Yesterday, we considered how an application to the Department of Transportation revealed Air Transport Services Group’s (ATSG) desire to get into 777F operations through its subsidiary, Omni Air LLC.
Today, we turn to ATSG’s 4Q18 results, which on the surface look disappointing, but actually position ATSG for significant growth in 2019 and 2020. The company reported a loss of $4.3 million in the fourth quarter of 2018 as revenues jumped 27.8% to $336.9 million. Operating income for the quarter fell 3.5% to $32.7 million. Adjusting for the impact of non-cash expenses related to warrants associated with ATSG’s agreement with Amazon, net earnings for the quarter looked much better, down just 9.1% to $29.8 million. For the year, adjusted net income was up 8.4%, to $104.6 million.
Although revenues were up across the company’s core ACMI, CAM, and MRO segments, the termination of five contracts to operate U.S. Postal Service sort facilities led to a 26.3% drop in revenues reported in the “Other Activities” segment.
Despite the less-than-stellar appearance of the 4Q results, ATSG inked a number of monumental agreements during the quarter that will drive growth during the years to come. As we mentioned yesterday, ATSG completed its acquisition of Omni Air LLC in November, which not only creates a steady pipeline of 767 conversion feedstock but also acquaints ATSG with the 777 platform.

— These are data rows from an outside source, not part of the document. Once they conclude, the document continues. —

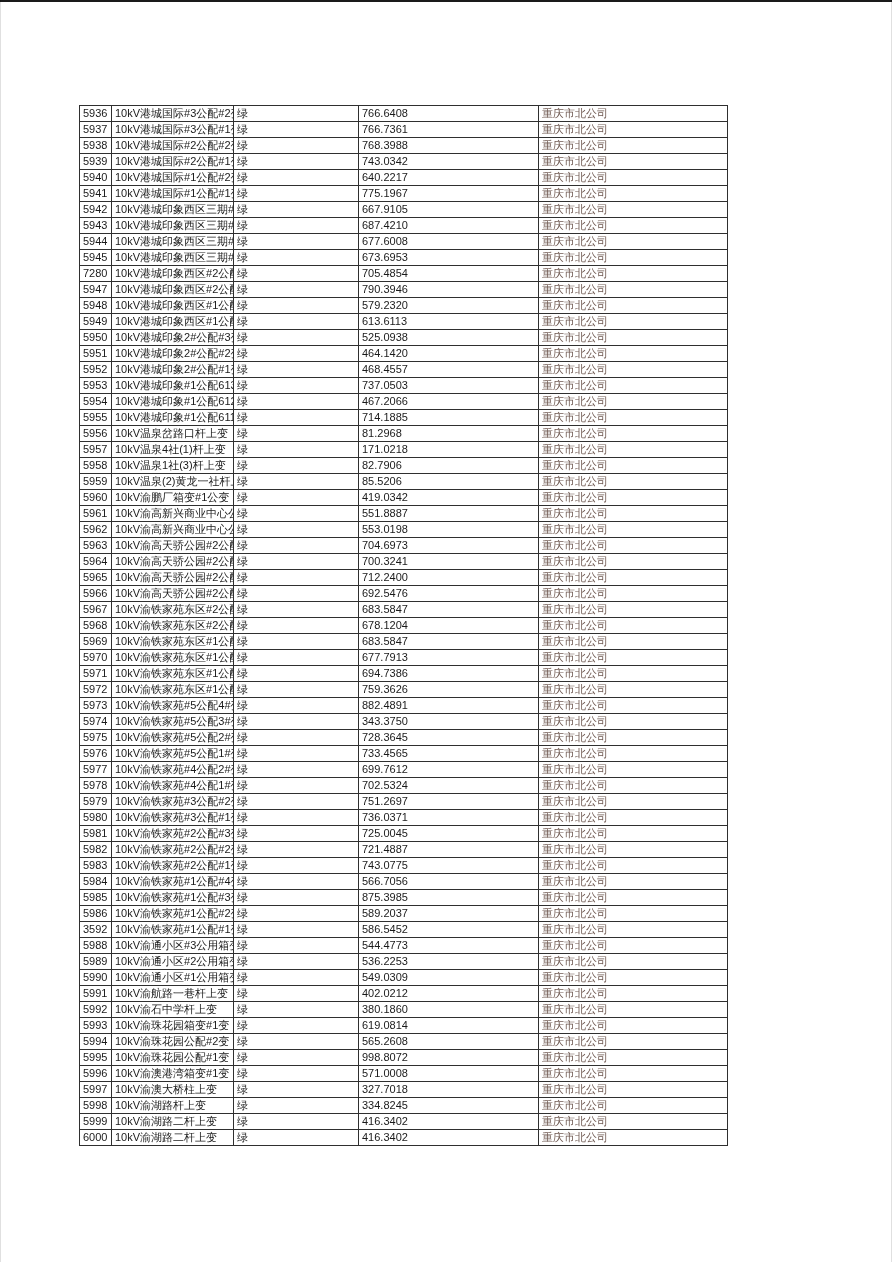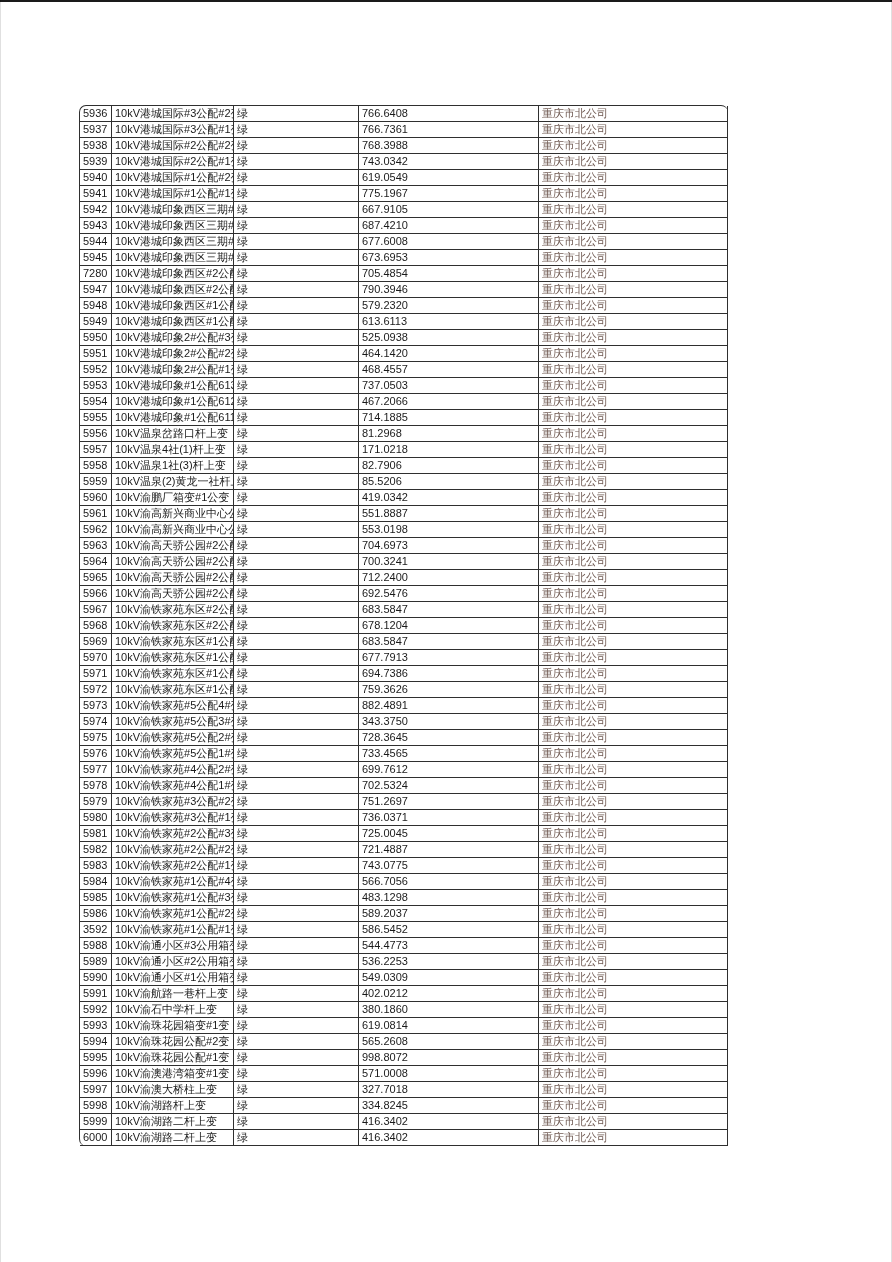"5936" .sheet-table { border-radius: 7px -> none }
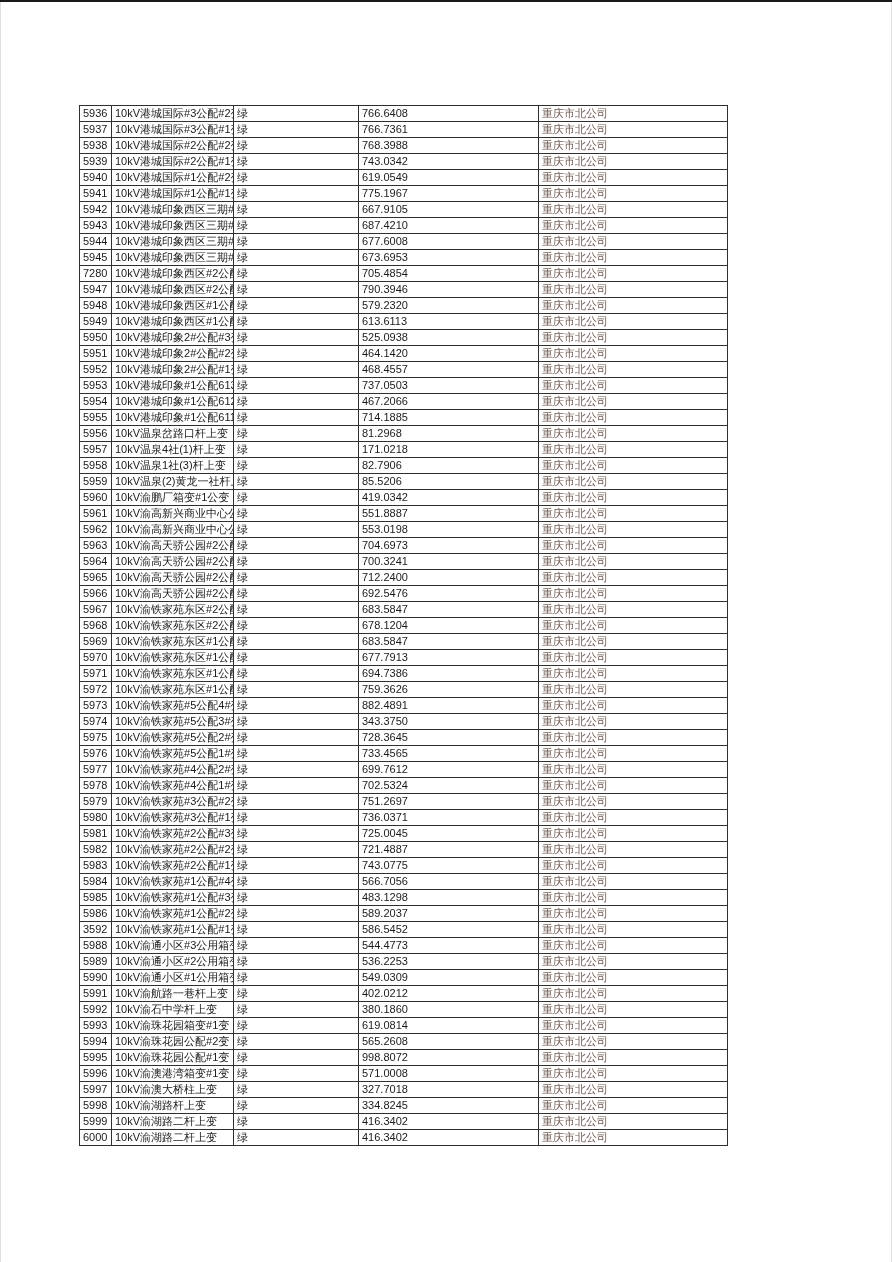"619.0549" div.cell { text: 619.0549 -> 640.2217 }
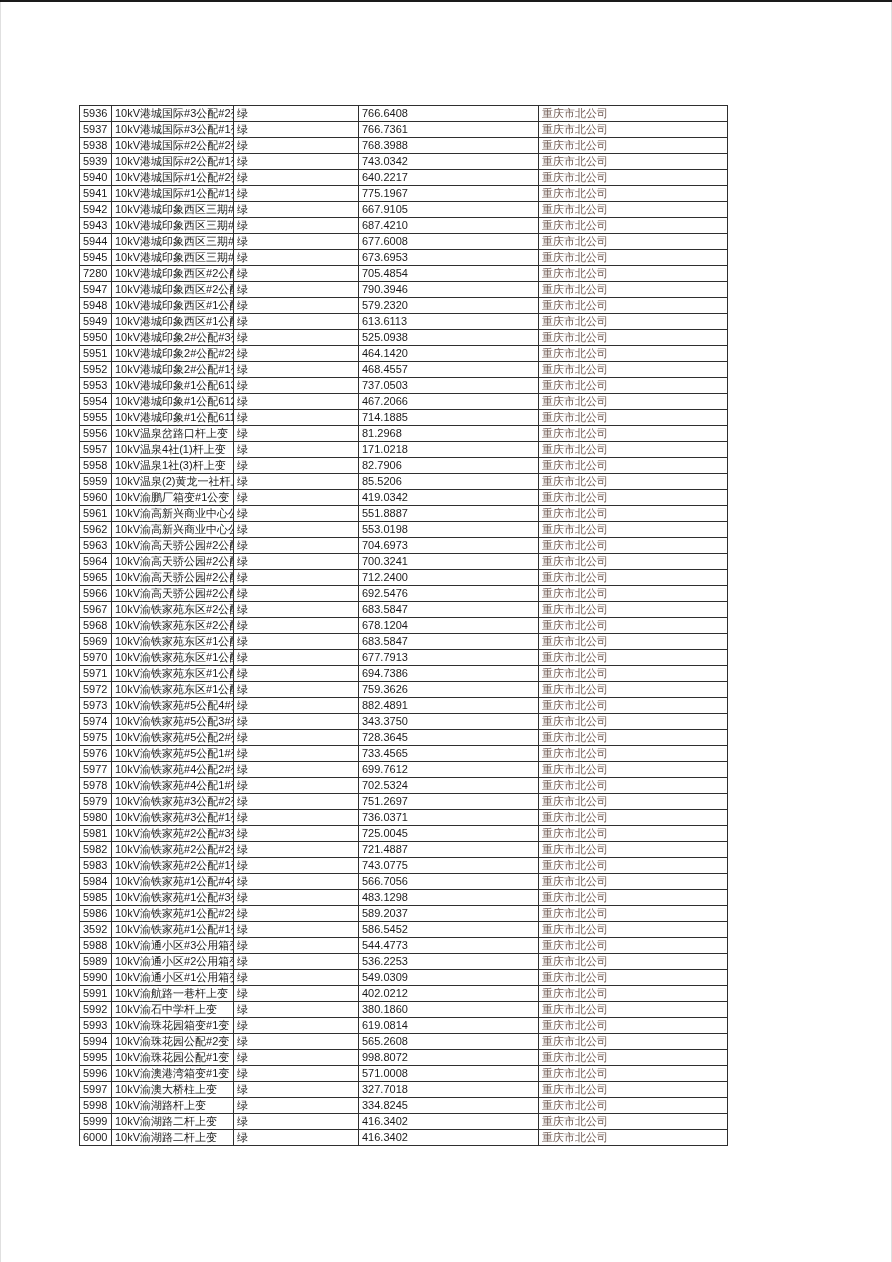"483.1298" div.cell { text: 483.1298 -> 875.3985 }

As for the backbone of ATSG’s operations, the 767, even in what is currently a fiercely competitive market, the company has secured adequate feedstock to support at least twenty-five freighter-converted 767Fs over the next three years. In December, ATSG announced it had secured rights for twenty ex-American 767s, adding to the five 767-300s that were already in conversion at year-end 2018. Shortly after the deal for the American jets, Cargo Aircraft Management (CAM) revealed a deal to lease ten additional freighter-converted 767-300Fs to Amazon, with five to be delivered per year in 2019 and 2020. Leases will last ten years and include an option for a three-year extension. Amazon also extended leasing agreements for the twelve 767-200BDSFs and eight 767-300BDSFs it currently leases from CAM by two and three years, respectively.
Discussing 767 feedstock issues in an earnings call with analysts, ATSG executives expressed little concern over the availability of 767s suitable for conversion with twenty-five units in the pipeline. Company Chief Commercial Officer, Rich Corrado, said, “As far as what’s out there today, there’s nothing large like the American batch, which is what we prefer.” Still, there are odds and ends becoming available with several bidders going after each lot, he added.
ATSG’s projected capital expenditures reveal the premium ATSG paid to secure the prized American 767s. Responding to an analyst question, company CFO Quint Turner said the cost of acquiring and converting a 767 “may have ticked up a bit.” While last year the price tag of a freighter-converted 767-300F may have been around $25 million, the American units will come in at around $28 million.
Overall, ATSG expects to place between eight and ten incoming 767-300Fs through its leasing subsidiary, Cargo Aircraft Management, Inc., five of which will go to Amazon, with between three and five going to other customers. In addition to the 767-300Fs, CAM will also be remarketing two 767-200Fs coming off lease from DHL.
Those interested in learning more about demand for widebody freighters s are invited to join us at Cargo Facts Asia 2019, to be held 15-17 April at the Langham Shanghai. For more information, or to register, visit www.cargofactsasia.com. Discounted early-bird registration ends 1 March.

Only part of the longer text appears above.